How it works — the verified loop
Automaintainer's core belief is one line:
"I wrote the code" is not done. Done = checked, fixed, and re‑checked clean.
A run may not call itself successful, and a PR may not be opened as merge‑ready, until the work has passed an objective Verification Gate. Everything in the product serves that line.
The loop
trigger → prepare worktree → agents implement → VERIFY → fix → RE‑VERIFY → INTENT CHECK → PR → (review) → (merge)
^___________________|
loop until green or capped
- Trigger — manual, scheduled, or proposed by explore mode.
- Prepare — an isolated git worktree is created on a worker from a fresh checkout of your default branch.
- Implement — the team of agents reads the focus (plus any repo memory), makes changes, and commits. Agents coordinate over a peer message bus — no central orchestrator.
- Verify — AM runs your
verify_cmdfrom the repo root. Exit 0 = pass. - Fix loop — if the gate fails, a fixer agent attempts a repair and AM re‑verifies. Bounded by an iteration cap and no‑progress / identical‑error guards so it never loops forever.
- Intent check — verify proves the change is correct; it doesn't prove it's what was asked. A cheap objective‑adherence review compares the diff against the run's focus/objective. If the change looks off‑objective it flags the PR with a comment and holds auto‑merge — a human still owns the merge. It's advisory: it never discards work.
- Publish — AM rebases on the latest base, pushes the branch, and opens a PR. If the gate is still red, the PR opens as a draft marked needs work — so you see the work without it pretending to be ready.
- Review / merge — per the trust ladder: self‑review (Free), AM reviews and you merge (Pro), or AM auto‑merges after a green gate + review (Max).
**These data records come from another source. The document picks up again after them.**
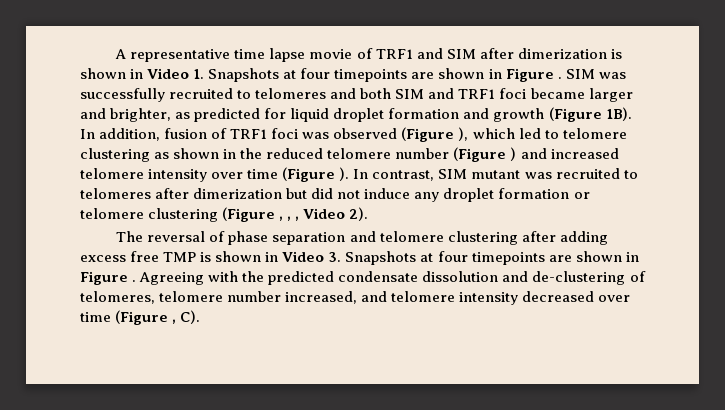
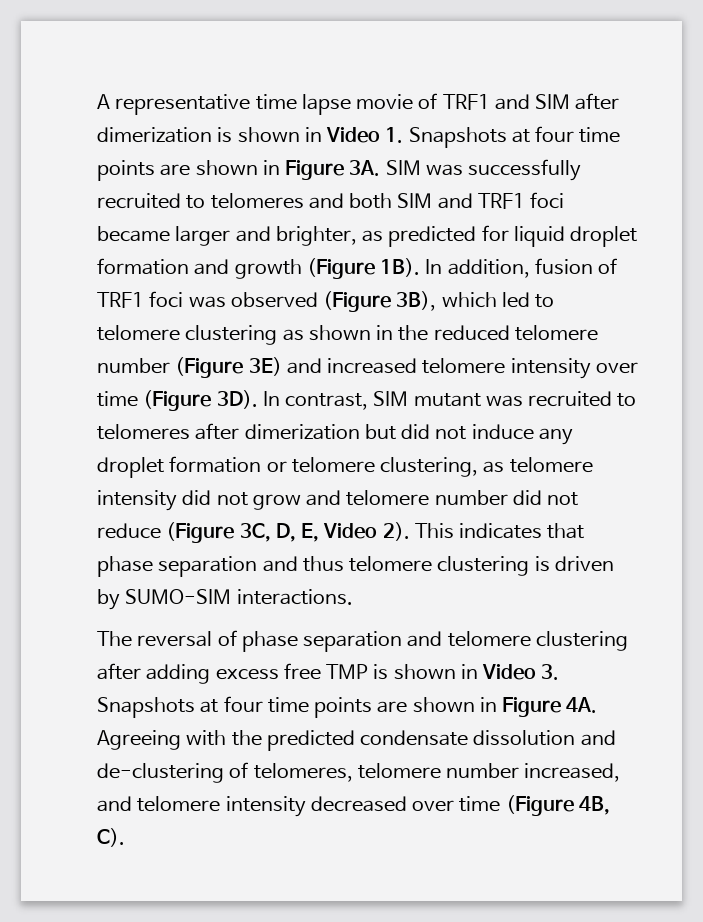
- A representative time lapse movie of TRF1 and SIM after dimerization is shown in Video 1. Snapshots at four timepoints are shown in Figure .
+ A representative time lapse movie of TRF1 and SIM after dimerization is shown in Video 1. Snapshots at four time points are shown in Figure 3A.
- In addition, fusion of TRF1 foci was observed (Figure ), which led to telomere clustering as shown in the reduced telomere number (Figure ) and increased telomere intensity over time (Figure ).
+ In addition, fusion of TRF1 foci was observed (Figure 3B), which led to telomere clustering as shown in the reduced telomere number (Figure 3E) and increased telomere intensity over time (Figure 3D).
- In contrast, SIM mutant was recruited to telomeres after dimerization but did not induce any droplet formation or telomere clustering (Figure , , , Video 2).
+ In contrast, SIM mutant was recruited to telomeres after dimerization but did not induce any droplet formation or telomere clustering, as telomere intensity did not grow and telomere number did not reduce (Figure 3C, D, E, Video 2). This indicates that phase separation and thus telomere clustering is driven by SUMO-SIM interactions.
- The reversal of phase separation and telomere clustering after adding excess free TMP is shown in Video 3. Snapshots at four timepoints are shown in Figure .
+ The reversal of phase separation and telomere clustering after adding excess free TMP is shown in Video 3. Snapshots at four time points are shown in Figure 4A.
- Agreeing with the predicted condensate dissolution and de-clustering of telomeres, telomere number increased, and telomere intensity decreased over time (Figure , C).
+ Agreeing with the predicted condensate dissolution and de-clustering of telomeres, telomere number increased, and telomere intensity decreased over time (Figure 4B, C).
Why a fresh worktree every run
Each run starts from a clean checkout so results are reproducible and one run can
never corrupt another. It also means your verify_cmd must run from the repo
root with no absolute paths — see Verification Gate.
What AM does NOT do
- It does not merge unverified work (outside Free self‑review, a red gate blocks merge‑ready PRs).
- It does not store your provider keys — see BYOK.
- It does not act outside the bounded objective you (or a vetted playbook) set.